10/20/11

"Why do you give into these impulses?"

Yesterday at a work Town Hall, I very publicly asked a question to a boss who made $88 million dollars last year.  Nothing offensive or explicit, but it was a smart-ass remark.  My co-workers giggled and afterwards people gave me high-fives.

I got home and re-told the story to my wife.  Afterwards she faced me with a serious look and asked "Why do you give into these impulses?"

It's a good question, my wife is one of the smartest people I've ever me and she KNOWS me.  (Most people who know me or have worked with me can probably site examples of this terrible, self-destructive behavior.)

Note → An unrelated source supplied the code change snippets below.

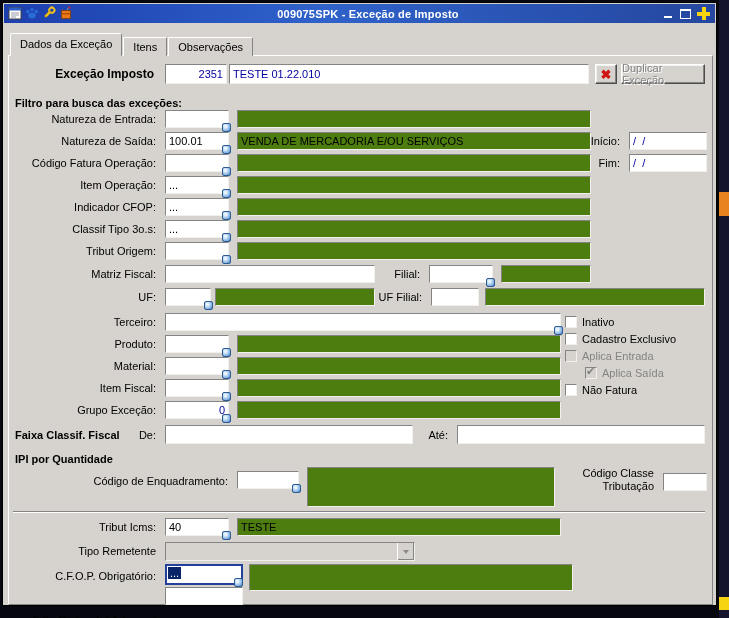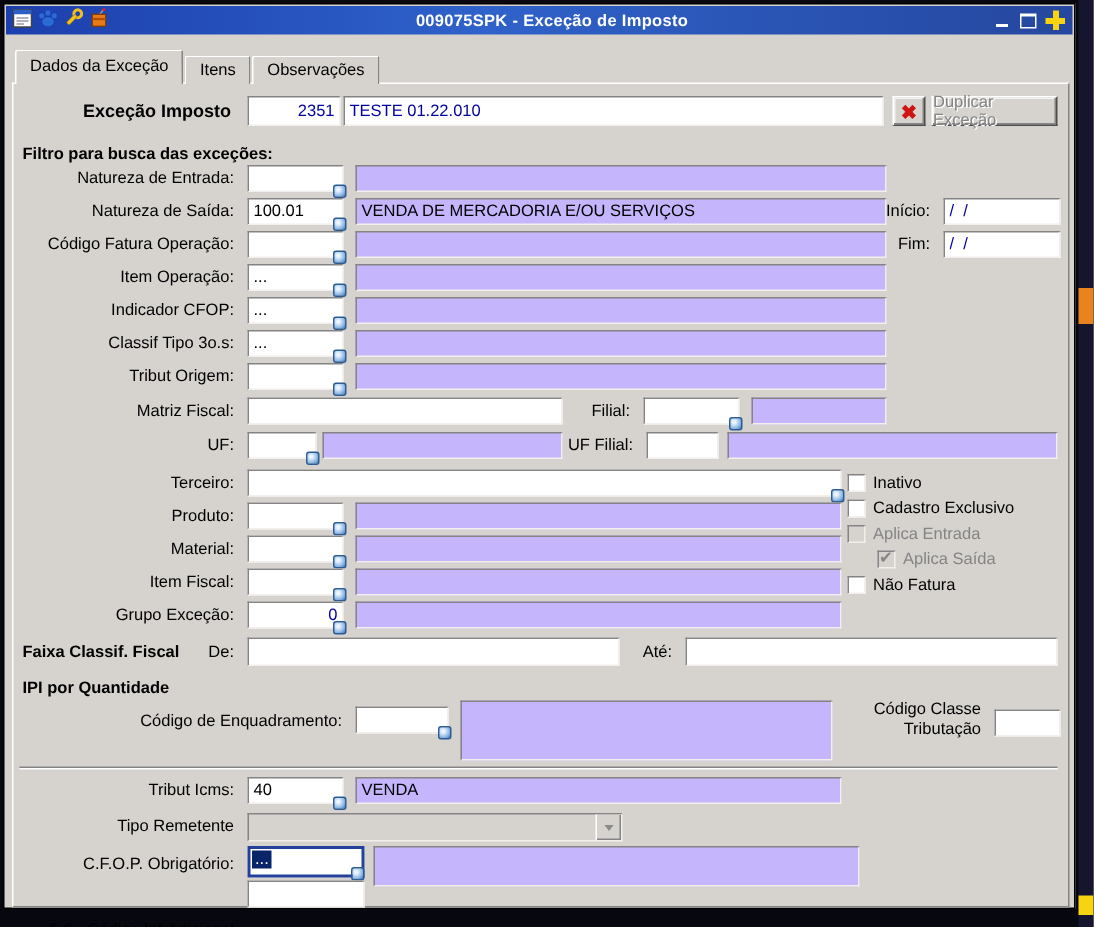--- a/index.html
+++ b/index.html
@@ -40,21 +40,21 @@
 
   .fld { position:absolute; z-index:2; }
   .fld input { width:100%; height:100%; background:#fff; border:1px solid; border-color:#848484 #f2f0ec #f2f0ec #848484;
     font-family:inherit; font-size:11px; padding:0 3px; color:#000; outline:none; }
   .fld.blue input { color:#0000a0; }
   .fld.num input { text-align:right; }
   .lk { position:absolute; right:-2px; bottom:-4px; width:9px; height:9px; z-index:5;
     background:radial-gradient(circle at 35% 35%, #eaf5ff 15%, #8ab6e4 65%, #3a6fae 100%);
     border:1px solid #2d5c94; border-radius:2px; }
 
-  .ro { position:absolute; background:#c4b5fd; border:1px solid; border-color:#848484 #f2f0ec #f2f0ec #848484;
+  .ro { position:absolute; background:#4d7c0f; border:1px solid; border-color:#848484 #f2f0ec #f2f0ec #848484;
     padding:1px 3px; color:#000; overflow:hidden; white-space:nowrap; z-index:2; line-height:14px; }
 
   .btn { position:absolute; background:#d6d3ce; border:1px solid; border-color:#fff #4d4d4d #4d4d4d #fff;
     box-shadow:inset -1px -1px 0 #848484, inset 1px 1px 0 #f4f2ee;
     font-size:11px; display:flex; align-items:center; justify-content:center; z-index:2; cursor:default; }
   .btn.disabled { color:#848484; text-shadow:1px 1px 0 #fff; }
   .xbtn { color:#cf1414; font-weight:bold; font-size:13px; }
 
   .cb { position:absolute; display:flex; align-items:center; gap:5px; z-index:2; cursor:default; }
   .cb .box { width:12px; height:12px; background:#fff; border:1px solid; border-color:#848484 #f2f0ec #f2f0ec #848484; position:relative; }
@@ -232,21 +232,21 @@
   <div class="lbl" style="left:0;top:469px;width:230px;">Código de Enquadramento:</div>
   <div class="fld" style="left:234px;top:468px;width:62px;height:18px;"><input value="" style=""><span class="lk"></span></div>
   <div class="ro" style="left:304px;top:464px;width:248px;height:40px;"></div>
   <div class="lbl" style="left:556px;top:464px;width:100px;height:28px;line-height:13px;white-space:normal;">Código Classe Tributação</div>
   <div class="fld" style="left:660px;top:470px;width:44px;height:18px;"><input value="" style=""></div>
 
   <div class="divider" style="top:508px;"></div>
 
   <div class="lbl" style="left:0;top:515px;width:158px;">Tribut Icms:</div>
   <div class="fld" style="left:162px;top:515px;width:64px;height:18px;"><input value="40" style=""><span class="lk"></span></div>
-  <div class="ro" style="left:234px;top:515px;width:324px;height:18px;">VENDA</div>
+  <div class="ro" style="left:234px;top:515px;width:324px;height:18px;">TESTE</div>
 
   <div class="lbl" style="left:0;top:539px;width:158px;">Tipo Remetente</div>
   <div class="combo" style="left:162px;top:539px;width:250px;height:19px;">
     <div class="cfield"></div>
     <div class="cbtn">
         <span class="arr"></span>
       </div>
   </div>
 
   <div class="lbl" style="left:0;top:564px;width:158px;">C.F.O.P. Obrigatório:</div>

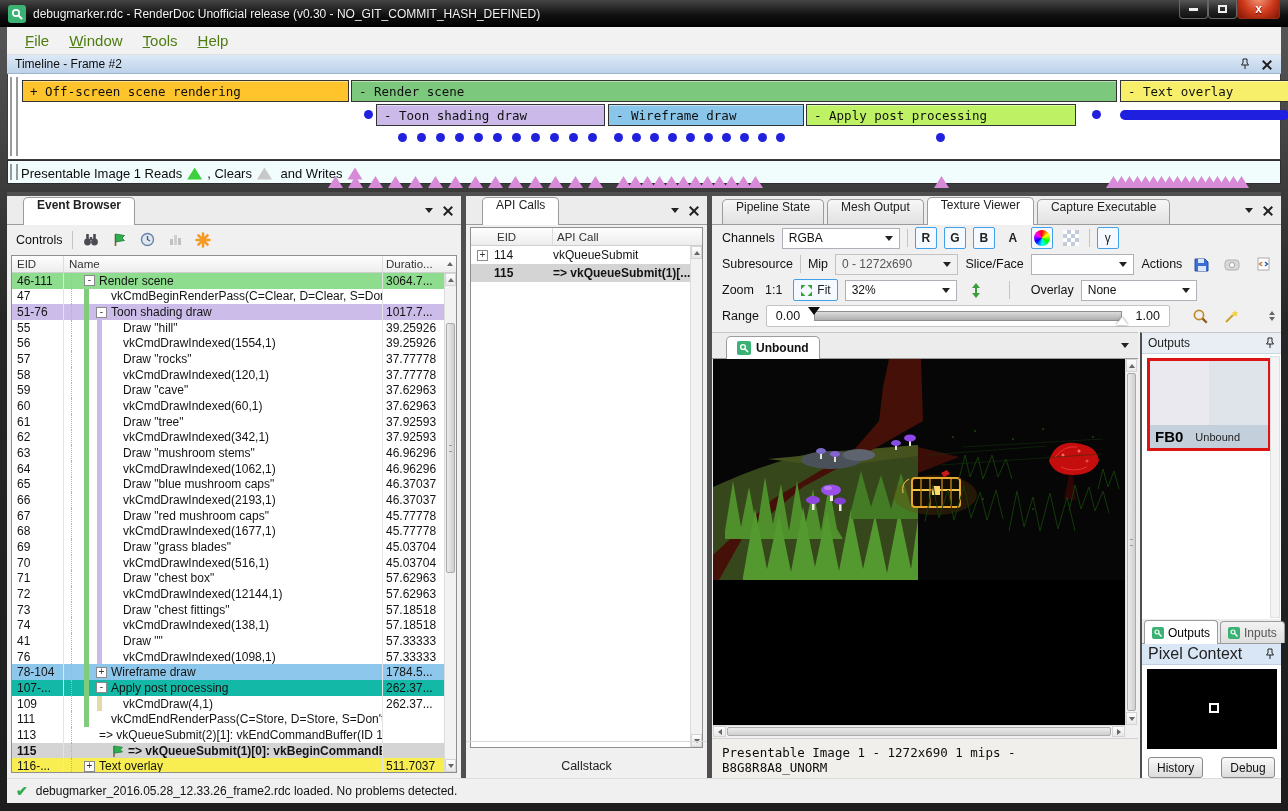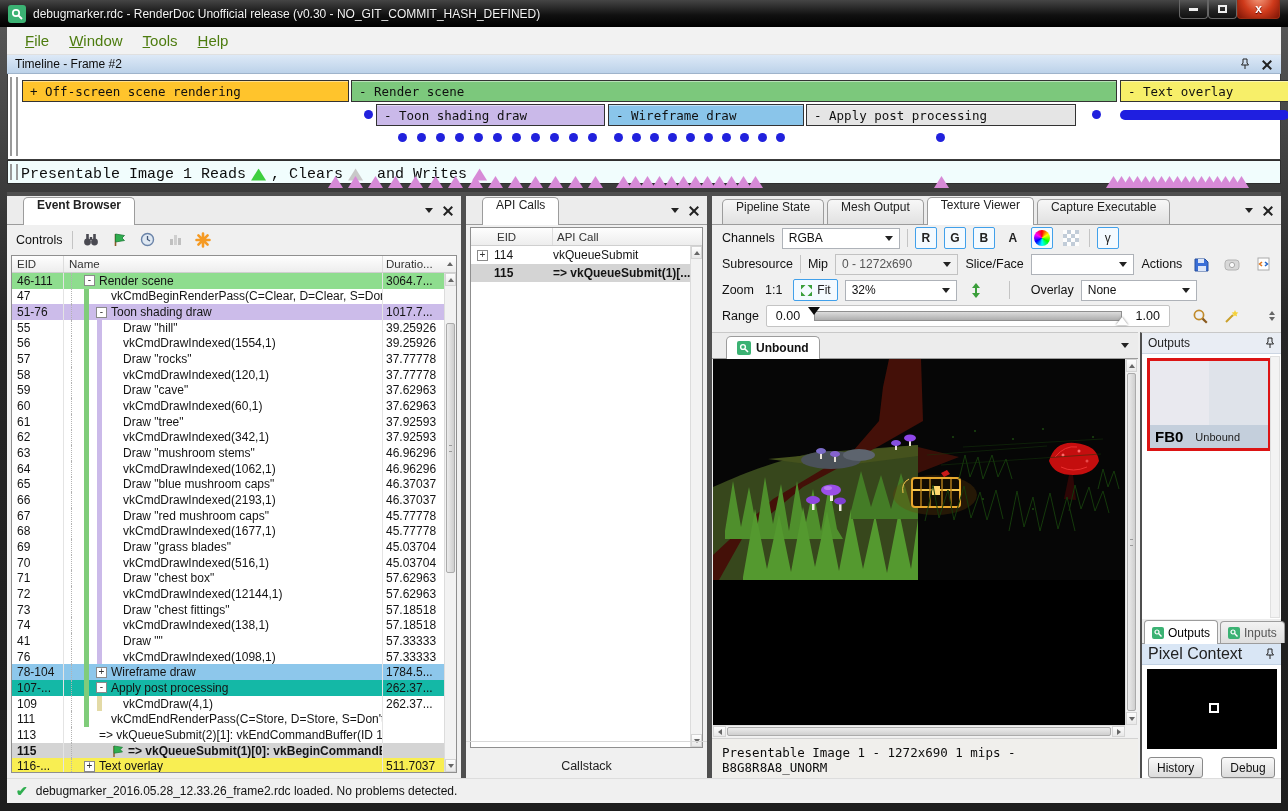--- a/index.html
+++ b/index.html
@@ -25,21 +25,21 @@
   
   .tl-header{position:absolute;left:7px;top:55px;width:1274px;height:19px;background:linear-gradient(#dde9f7,#bcd2e9);font-size:12px;color:#0d0d0d;display:flex;align-items:center;padding-left:8px;border-bottom:1px solid #9fb4cb}
   .hdr-icons{margin-left:auto;display:flex;gap:12px;align-items:center;padding-right:10px}
   .tl-body{position:absolute;left:7px;top:74px;width:1274px;height:86px;background:#fff;border:1px solid #3c3c3c;border-top:none}
   .tl-grip{position:absolute;left:2px;top:3px;bottom:3px;width:8px;border-left:2px solid #9a9a9a;border-right:2px solid #9a9a9a}
   .tl-bar{position:absolute;height:22px;border:1px solid #333;font-family:"DejaVu Sans Mono",monospace;font-size:12.5px;color:#101010;display:flex;align-items:center;padding-left:7px;white-space:nowrap;overflow:hidden;box-shadow:inset 0 1px 0 rgba(255,255,255,.45)}
   .tl-r1{top:6px}.tl-r2{top:30px}
   .tl-dot{position:absolute;width:9px;height:9px;border-radius:50%}
   .dotr2{top:36px}.dotr3{top:59px}
   .tl-pill{position:absolute;top:36px;height:10px;border-radius:5px}
-  .tl-usage{position:absolute;left:7px;top:160px;width:1274px;height:24px;background:#f1fdfd;border:1px solid #2e2e2e;font-family:Liberation Mono, monospace;font-size:15px;color:#0d0d0d}
+  .tl-usage{position:absolute;left:7px;top:160px;width:1274px;height:24px;background:#f1fdfd;border:1px solid #2e2e2e;font-family:Liberation Sans, sans-serif;font-size:13px;color:#0d0d0d}
   .usage-grip{position:absolute;left:2px;top:3px;bottom:3px;width:8px;border-left:2px solid #9a9a9a;border-right:2px solid #9a9a9a}
   .usage-label{position:absolute;left:13px;top:5px;display:flex;align-items:center;gap:5px;white-space:pre}
   .tri{width:15px;height:12px;clip-path:polygon(50% 0,100% 100%,0 100%);display:inline-block;filter:drop-shadow(0 0 1px #444)}
   .tri.mark{position:absolute;top:15px}
 
   .hsplit{position:absolute;left:7px;top:192px;width:1274px;height:4px;background:#4f4f4f}
   .mainbg{position:absolute;left:7px;top:196px;width:1274px;height:582px;background:#4f4f4f}
 
   
   .panel{position:absolute;top:196px;bottom:33px;background:#f0f0f0}
@@ -224,21 +224,21 @@
         </div>
       </div>
     <div>
 
     <div class="tl-bar tl-r2" style="left: 368px; width: 229px; background: rgb(202, 185, 233);">
           <span>- Toon shading draw</span>
         </div>
         <div class="tl-bar tl-r2" style="left: 600px; width: 196px; background: rgb(138, 197, 234);">
           <span>- Wireframe draw</span>
         </div>
-        <div class="tl-bar tl-r2" style="left: 798px; width: 270px; background: #e5e5e5;">
+        <div class="tl-bar tl-r2" style="left: 798px; width: 270px; background: #bef264;">
           <span>- Apply post processing</span>
         </div>
       </div>
     <div>
 
     <div class="tl-dot dotr2" style="left: 356px; background: rgb(33, 33, 221);"></div>
         <div class="tl-dot dotr2" style="left: 1084px; background: rgb(33, 33, 221);"></div>
       </div>
     <div class="tl-pill" style="left: 1112px; width: 169px; background: rgb(31, 31, 224);"></div>
     <div>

I'm going to try and answer that question.

In no particular order:


Sometimes I'll think "it would be cool if someone did (obnoxious act or stupid remark)."  And when no one does it, I decide "I guess I'll have to do it."


*      *      * 


I fell in love with "The Loneliness of the Long-distance Runner" and its romanticization of self-destructive rebels.


*      *      * 



Working-class people ruin their opportunities for upward mobility, so that they don't betray their people.


*      *      * 


In high school I did a book report about Abraham Lincoln and fell in love with this detail: John Wilkes Booth shot himself, with the attitude that "only a Booth is worthy to take the life of a Booth."  Maybe I'm wired the same way, I want to beat my oppressors to the punch.


*      *      * 


I fear success.


*      *      * 


In my old sketch group I wrote a scene about a jerk who goes on Jeopardy and keeps losing points by including editorial commentary in his answers.  The Final Jeopardy had a clue about the 40th President of the United States.  But our man bet all his money and said "Who is mass-murdered Ronald Regan?"  He lost the game, but as far as he was concerned he won.



*      *      * 



I think Buddy handled this situation just right:





*      *      * 



Does any of this make sense?

If you could see the inside of my mind, you'd ask "why is the dashboard covered with so many prominently placed SELF-DESTRUCT buttons?"

I think Willy Vlautin would understand -- he writes about a lot of troubled fuck-ups who are their own worst enemies.  In an interview Willy talks about how when he was younger he owned a lot of Charles Bukowski books, and after spending a lot of money on them, he decided the books were a bad influence and if he got rid of the books, he'd turn his life around.  Maybe Vlautin is my Bukowski and I should get rid of his novels.

Don't worry, Willy.  I'll never do that.


To be continued.....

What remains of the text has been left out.